I completely agree about not wanting to support all kinds of CPU arrays, but IMHO memory contiguous views seem like an important enough subset of CPU arrays to be worthy of support.
The use case where I first encountered this limitation was where I wanted to have B (where B >= 2) MxN matrices on the CPU so that when one is being transferred to the GPU the other(s) can still continue to be populated on the CPU side. I first implemented this as a single MxNxB array on the CPU and made MxN views of each slice along the B dimension. But I soon discovered that copyto! doesn't work with views (i.e. SubArrays). The workaround for this case is to just make a vector (or tuple) of B separate MxN Arrays. This results in more calls to Mem.pin and more-but-smaller DMA mappings, which seems less efficient but haven't had any problems with that in practice.

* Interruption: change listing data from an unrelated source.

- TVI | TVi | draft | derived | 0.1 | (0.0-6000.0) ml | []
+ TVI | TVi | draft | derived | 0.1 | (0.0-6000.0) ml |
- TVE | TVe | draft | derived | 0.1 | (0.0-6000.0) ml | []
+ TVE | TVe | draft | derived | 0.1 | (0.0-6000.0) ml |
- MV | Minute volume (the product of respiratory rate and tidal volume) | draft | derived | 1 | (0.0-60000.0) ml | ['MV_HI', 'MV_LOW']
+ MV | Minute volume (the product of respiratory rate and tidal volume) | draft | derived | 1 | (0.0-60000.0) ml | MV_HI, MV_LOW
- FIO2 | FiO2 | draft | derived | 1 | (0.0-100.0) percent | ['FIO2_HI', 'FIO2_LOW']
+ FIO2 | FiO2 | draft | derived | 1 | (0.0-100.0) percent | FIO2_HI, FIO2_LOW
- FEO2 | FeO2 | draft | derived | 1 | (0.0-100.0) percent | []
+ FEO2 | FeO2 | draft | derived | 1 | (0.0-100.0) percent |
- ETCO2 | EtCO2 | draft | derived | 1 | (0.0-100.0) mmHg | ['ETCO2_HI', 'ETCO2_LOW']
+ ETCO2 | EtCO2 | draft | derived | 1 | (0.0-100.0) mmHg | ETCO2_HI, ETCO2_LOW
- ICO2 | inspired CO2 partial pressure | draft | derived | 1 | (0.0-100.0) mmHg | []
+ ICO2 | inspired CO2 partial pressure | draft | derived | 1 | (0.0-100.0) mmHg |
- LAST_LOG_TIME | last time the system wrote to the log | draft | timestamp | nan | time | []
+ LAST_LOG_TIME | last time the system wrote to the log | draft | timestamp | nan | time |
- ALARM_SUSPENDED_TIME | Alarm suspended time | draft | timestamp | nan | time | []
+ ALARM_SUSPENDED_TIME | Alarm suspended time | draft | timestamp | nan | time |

A more problematic use case is where the GPU produces MxN parts of a larger MxBN output array. I would like to be able to use copyto! to copy each MxN part directly into its place in the larger MxBN output array in CPU memory, but AFAIK this is not currently possible. The workaround is to have B different MxN output arrays, but treating those as a larger MxBN array is cumbersome at best.
It seems like there must be some way to have a copyto! method that takes a SubArray{T,N,Array,I,true} and a CuArray and performs a DMA copy if the SubArray is memory contiguous or falls back to scalar indexing if the SubArray in not memory contiguous. Maybe SubArray{T,N,Array,I,true} is already guaranteed to be memory contiguous?
Hello,
do you have any news about this issue? I think that it would be very useful for a lot of applications.
Nobody seems to be working on this, so no there have been no updates.